▶ _Activity_
Please keep to the lines below from the one with "- Controlled folder" through the one with "protection | Devices must have Microsoft", and restate them word for word, ends included.

(Beginning of Data to process)

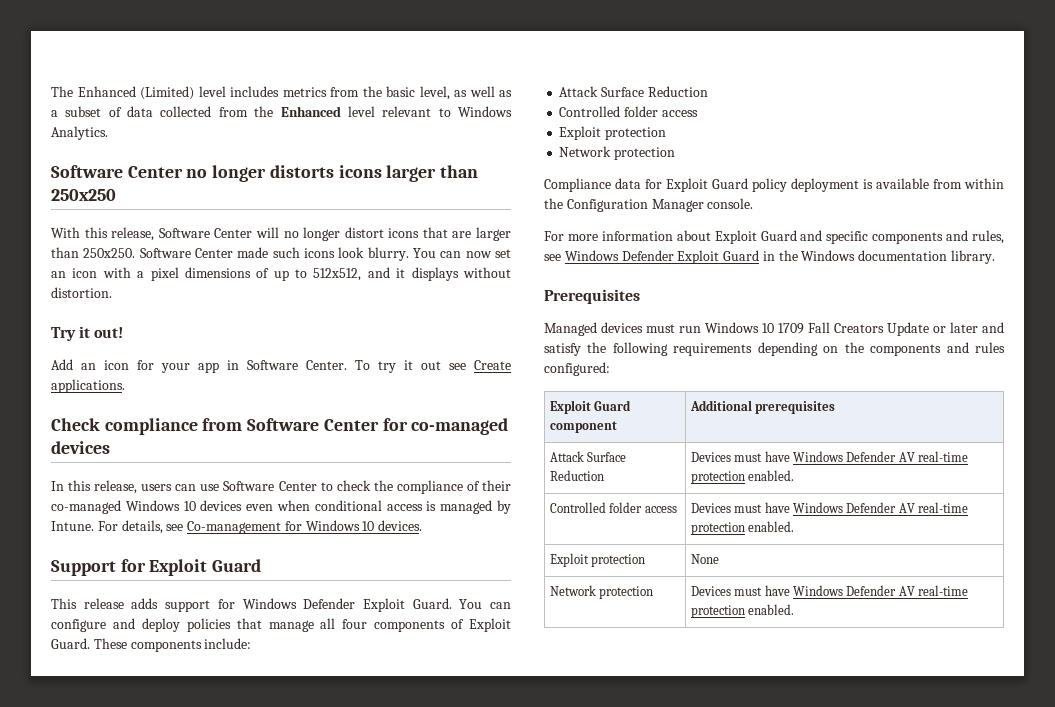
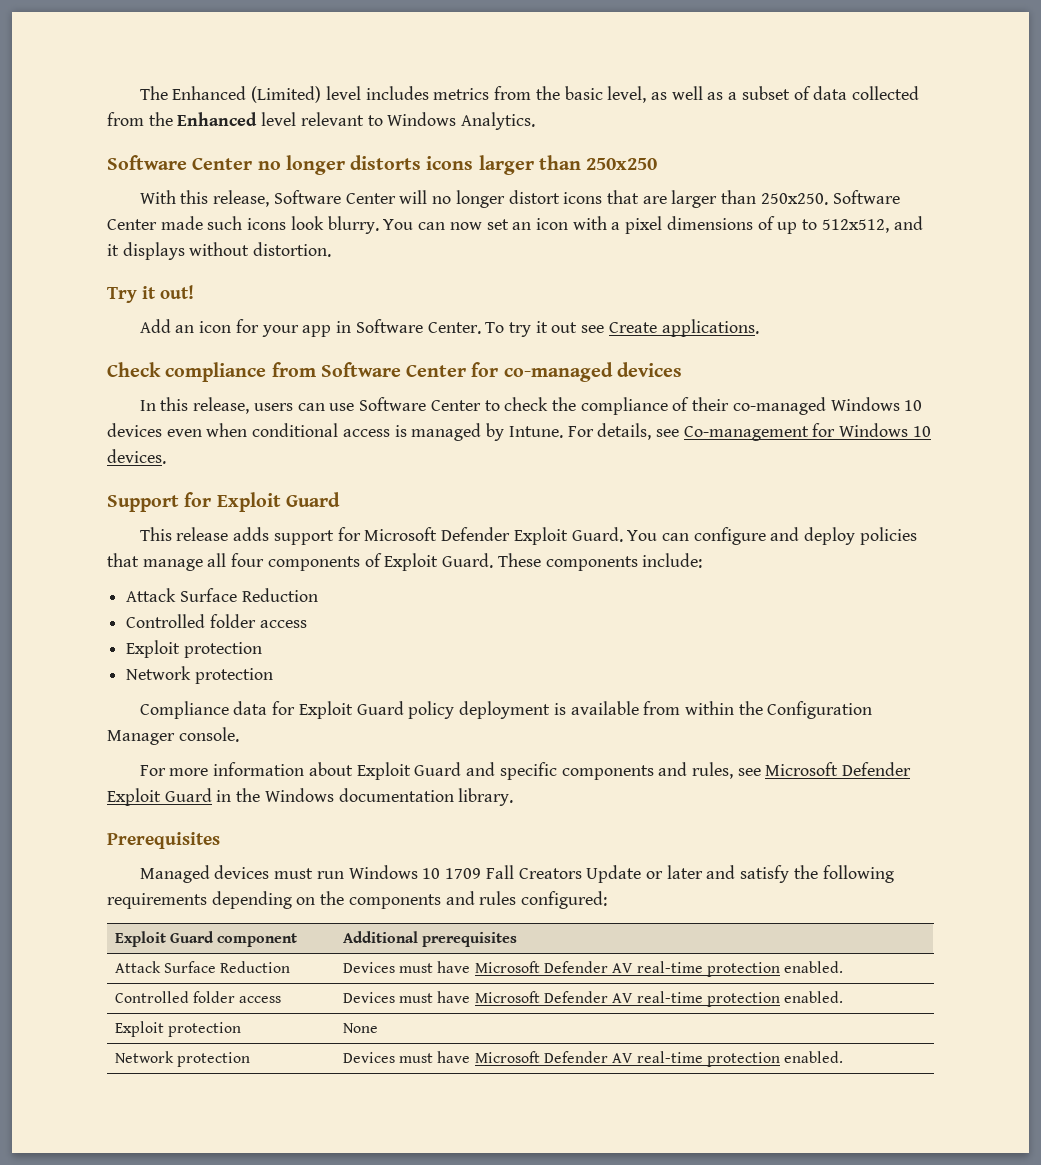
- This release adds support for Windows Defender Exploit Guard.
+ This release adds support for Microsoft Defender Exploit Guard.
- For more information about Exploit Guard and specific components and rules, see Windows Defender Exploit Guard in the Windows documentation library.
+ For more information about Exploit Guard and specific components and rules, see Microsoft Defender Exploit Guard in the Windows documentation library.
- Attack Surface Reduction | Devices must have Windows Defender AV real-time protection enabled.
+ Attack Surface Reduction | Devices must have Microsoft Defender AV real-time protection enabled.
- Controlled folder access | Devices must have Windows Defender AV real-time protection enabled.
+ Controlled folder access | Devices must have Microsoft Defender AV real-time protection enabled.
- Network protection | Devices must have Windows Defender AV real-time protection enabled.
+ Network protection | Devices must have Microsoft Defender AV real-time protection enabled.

(End of Data to process)
(Beginning of Data to process)

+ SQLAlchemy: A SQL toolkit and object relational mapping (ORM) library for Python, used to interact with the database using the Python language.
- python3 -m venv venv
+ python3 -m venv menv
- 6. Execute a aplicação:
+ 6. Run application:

(End of Data to process)

▶ _Result of this task_
- Controlled folder access | Devices must have Windows Defender AV real-time protection enabled.
+ Controlled folder access | Devices must have Microsoft Defender AV real-time protection enabled.
- Network protection | Devices must have Windows Defender AV real-time protection enabled.
+ Network protection | Devices must have Microsoft Defender AV real-time protection enabled.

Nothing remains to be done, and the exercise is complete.